What we are asking for—what the Kharkiv mother is asking for—is not a lecture on the “epistemic rationality” of empire. It is for the West to stop pretending that a land‑grab becomes a spiritual crisis when the land‑grabber crosses himself in front of a camera. We are Christians, too. We feed, clothe, and heal the people the bombs hit. That is what a real holy mission looks like.
DEFCON 4 — Firm Moral Superiority
When to use: with an identity‑protective mixed‑faith audience, an op‑ed reader who thinks the piece is “interesting” rather than obscene.
The evening after the first Grad rockets hit Mariupol, doctors in a basement delivered a baby by the light of a cellphone. The mother had been pulled from a maternity hospital that Russian aircraft had bombed a week earlier. The photograph of that wrecked hospital traveled around the world. Vladimir Putin’s foreign minister, Sergei Lavrov, called it “fake news.”
That is the regime whose spiritual longings the Journal wants you to contemplate. Not the body bags, not the filtration camps, not the more than 13,800 verified civilian deaths (with the true toll certainly far higher)—but the statues of Alexander I and the epiphany bathing.

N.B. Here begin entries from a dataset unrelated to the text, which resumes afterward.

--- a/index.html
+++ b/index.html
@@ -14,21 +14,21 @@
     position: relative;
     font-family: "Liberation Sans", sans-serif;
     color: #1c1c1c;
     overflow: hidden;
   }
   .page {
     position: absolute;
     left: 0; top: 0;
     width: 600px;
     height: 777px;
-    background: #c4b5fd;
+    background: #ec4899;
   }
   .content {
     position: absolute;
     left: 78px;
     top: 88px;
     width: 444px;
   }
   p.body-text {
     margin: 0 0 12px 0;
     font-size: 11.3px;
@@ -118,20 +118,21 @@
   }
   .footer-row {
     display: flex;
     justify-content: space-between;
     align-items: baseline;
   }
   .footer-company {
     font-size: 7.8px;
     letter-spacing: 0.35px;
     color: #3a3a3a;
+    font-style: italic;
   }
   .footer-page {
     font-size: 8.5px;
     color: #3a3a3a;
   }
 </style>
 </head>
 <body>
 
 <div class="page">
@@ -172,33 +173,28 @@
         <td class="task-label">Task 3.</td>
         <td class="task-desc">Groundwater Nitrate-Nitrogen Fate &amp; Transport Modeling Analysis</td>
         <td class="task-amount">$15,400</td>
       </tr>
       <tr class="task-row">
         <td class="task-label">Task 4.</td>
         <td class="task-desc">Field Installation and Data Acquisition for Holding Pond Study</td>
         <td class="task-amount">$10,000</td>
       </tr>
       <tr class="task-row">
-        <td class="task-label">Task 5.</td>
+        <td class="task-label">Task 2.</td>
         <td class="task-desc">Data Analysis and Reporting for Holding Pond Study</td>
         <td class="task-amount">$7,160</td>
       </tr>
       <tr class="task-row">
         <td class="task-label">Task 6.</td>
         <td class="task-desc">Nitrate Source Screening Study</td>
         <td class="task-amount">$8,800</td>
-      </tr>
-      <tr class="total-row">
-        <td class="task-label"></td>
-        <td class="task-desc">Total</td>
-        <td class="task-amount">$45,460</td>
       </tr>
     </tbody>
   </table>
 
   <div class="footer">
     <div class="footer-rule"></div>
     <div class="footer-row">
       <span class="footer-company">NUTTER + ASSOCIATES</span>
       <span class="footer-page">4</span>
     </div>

Here is the distributional truth the op‑ed buries under a pile of Romanov nostalgia. The war has one primary beneficiary: the tight circle of former KGB apparatchiks, energy oligarchs, and defense magnates who control Russia’s state assets. For them, the war is a pure profit center: oil and gas prices spiked, defense contracts ballooned, and the offshore accounts revealed by the Pandora Papers grew fatter. The costs fall on Ukrainian families and on the hundreds of thousands of Russian conscripts who are being fed into a meat grinder for a cause their commanders don’t even bother to frame in religious terms. The official Russian justification for the war, repeated daily on state television, is “denazification”—a secular lie so thin it would embarrass a Soviet propagandist. Not once, in the 2021 ultimatum the Kremlin handed to Washington, did the words “holy war” appear. The demand was for spheres of influence, and the language was that of a protection racket.

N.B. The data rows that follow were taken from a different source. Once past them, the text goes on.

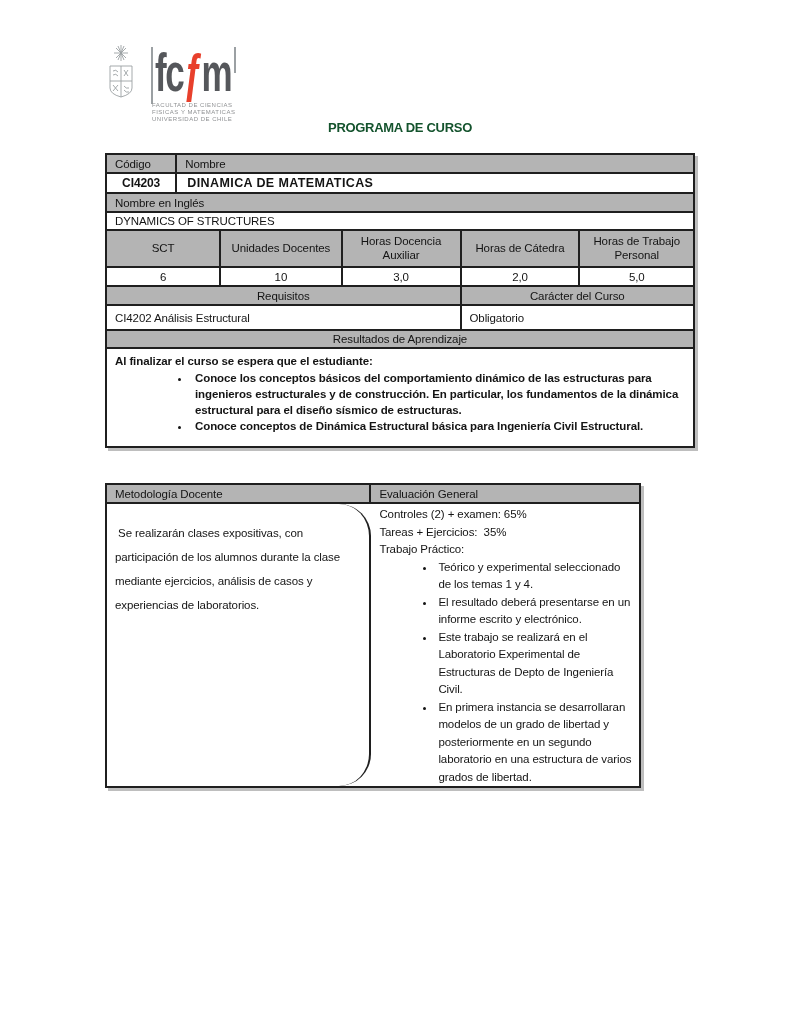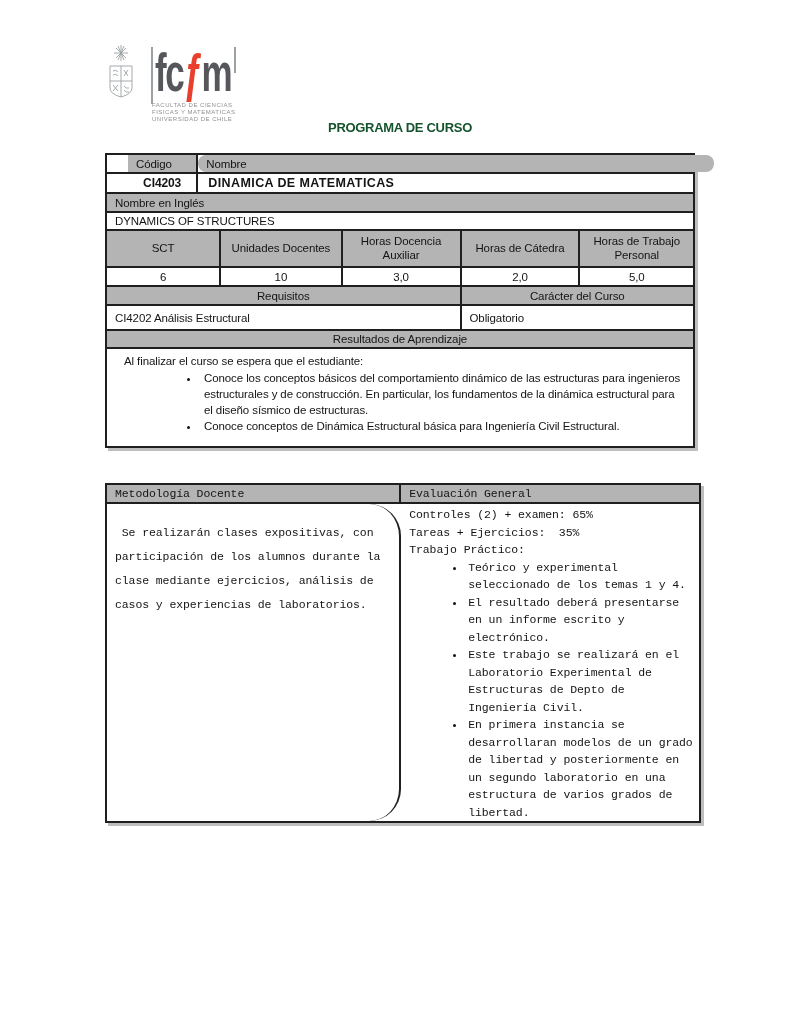--- a/index.html
+++ b/index.html
@@ -43,32 +43,32 @@
   .cell:last-child { border-right:none; }
   .gray { background:#b4b4b4; }
   .tc { justify-content:center; text-align:center; }
   .pl { padding-left:8px; }
   .bold { font-weight:bold; }
 
   
   .tbl1 { left:105px; top:153px; width:590px; }
   .h17 { height:17px; } .h18 { height:18px; } .h16 { height:16px; }
   .h35 { height:35px; } .h23 { height:23px; }
-  .w12 { flex:0 0 12%;margin-left:21px; } .w88 { flex:0 0 88%;border-radius:8px; }
+  .w12 { flex:0 0 12%; } .w88 { flex:0 0 88%; }
   .w195 { flex:0 0 19.5%; } .w207 { flex:0 0 20.7%; } .w203 { flex:0 0 20.3%; } .w192 { flex:0 0 19.2%; }
   .w605 { flex:0 0 60.5%; } .w395 { flex:0 0 39.5%; }
   .hours-head { line-height:13.5px; padding:2px 2px; }
   .course-name { font-size:12.5px; letter-spacing:0.4px; padding-left:10px; }
   .course-code { font-size:12px; }
-  .results-body { display:block; min-height:97px; padding:4px 12px 6px 17px; line-height:16px; }
+  .results-body { display:block; min-height:97px; padding:4px 12px 6px 8px; line-height:16px;font-weight:bold; }
   .results-body ul { margin-top:1px; padding-left:76px; }
   .results-body li { padding-left:4px; }
 
   
-  .tbl2 { left:105px; top:483px; width:596px;font-family:Liberation Mono, monospace; }
+  .tbl2 { left:105px; top:483px; width:536px; }
   .w497 { flex:0 0 49.7%; } .w503 { flex:0 0 50.3%; }
   .body-row { min-height:281px; }
   .body-cell { display:block; align-items:flex-start;border-radius:32px; }
   .method-text { padding:17px 14px 0 8px; line-height:24px; white-space:pre-wrap; }
   .eval-cell { padding:2px 6px 0 8px; line-height:17.5px; }
   .eval-line { white-space:pre-wrap; }
   .eval-cell ul { margin-top:0; padding-left:57px; }
   .eval-cell li { padding-left:2px; }
 </style>
 </head>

The Journal’s piece relies on the work of a historian who has counted how many statues Putin erected and how many speeches he gave. That is a worthwhile academic exercise, but it is not a substitute for looking at what the man actually does. A man who assassinates political opponents with nerve agents, who orders the kidnapping of Ukrainian children, and who shells nuclear power plants has not put himself beyond rational analysis; he has put himself beyond the reach of a polite foreign‑policy seminar. The technique logicians call ignoratio elenchi—ignoring the issue at hand—is the entire structure of the argument. We are asked to talk about czarist iconography while the man who ordered the slaughter is meeting with his generals to discuss which city to flatten next.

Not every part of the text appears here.